[Supplied records]
=== Begin Enclosure ===
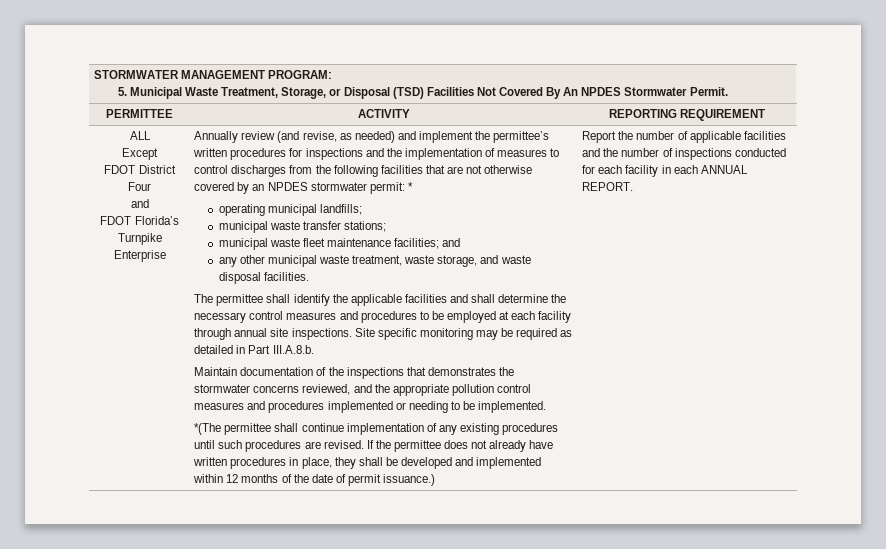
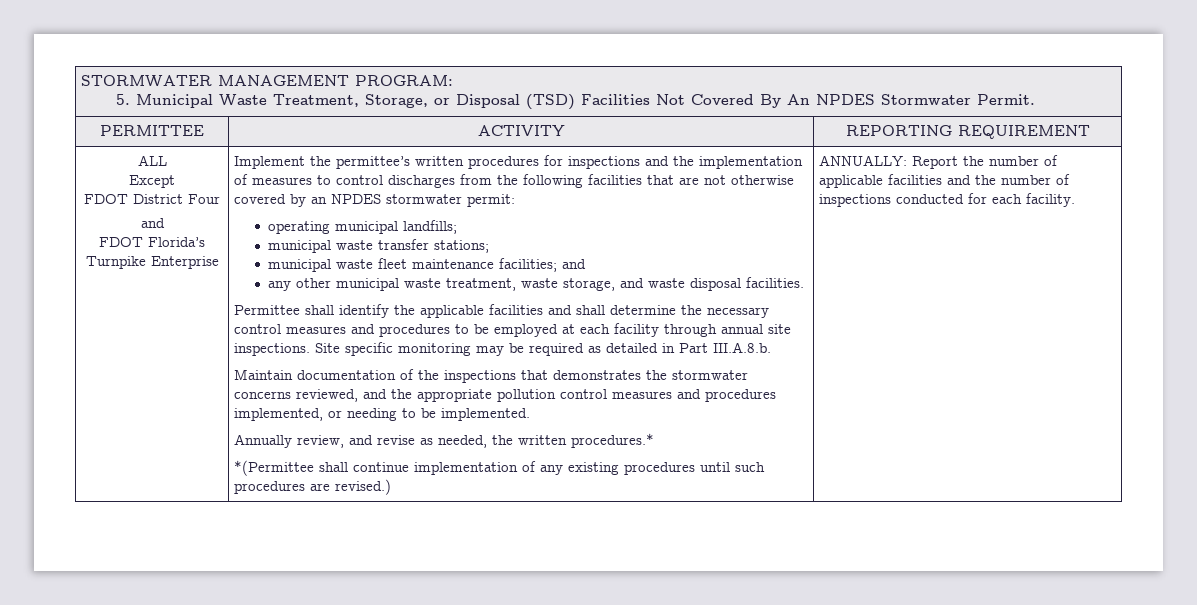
- Annually review (and revise, as needed) and implement the permittee’s written procedures for inspections and the implementation of measures to control discharges from the following facilities that are not otherwise covered by an NPDES stormwater permit: *
+ Implement the permittee’s written procedures for inspections and the implementation of measures to control discharges from the following facilities that are not otherwise covered by an NPDES stormwater permit:
- The permittee shall identify the applicable facilities and shall determine the necessary control measures and procedures to be employed at each facility through annual site inspections.
+ Permittee shall identify the applicable facilities and shall determine the necessary control measures and procedures to be employed at each facility through annual site inspections.
- Maintain documentation of the inspections that demonstrates the stormwater concerns reviewed, and the appropriate pollution control measures and procedures implemented or needing to be implemented.
+ Maintain documentation of the inspections that demonstrates the stormwater concerns reviewed, and the appropriate pollution control measures and procedures implemented, or needing to be implemented.
- *(The permittee shall continue implementation of any existing procedures until such procedures are revised. If the permittee does not already have written procedures in place, they shall be developed and implemented within 12 months of the date of permit issuance.) | Report the number of applicable facilities and the number of inspections conducted for each facility in each ANNUAL REPORT.
+ Annually review, and revise as needed, the written procedures.*
+ *(Permittee shall continue implementation of any existing procedures until such procedures are revised.) | ANNUALLY: Report the number of applicable facilities and the number of inspections conducted for each facility.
=== End Enclosure ===
[What you will do] Read the material above and copy out each line holding "needed".

[Result]
- Annually review (and revise, as needed) and implement the permittee’s written procedures for inspections and the implementation of measures to control discharges from the following facilities that are not otherwise covered by an NPDES stormwater permit: *
+ Annually review, and revise as needed, the written procedures.*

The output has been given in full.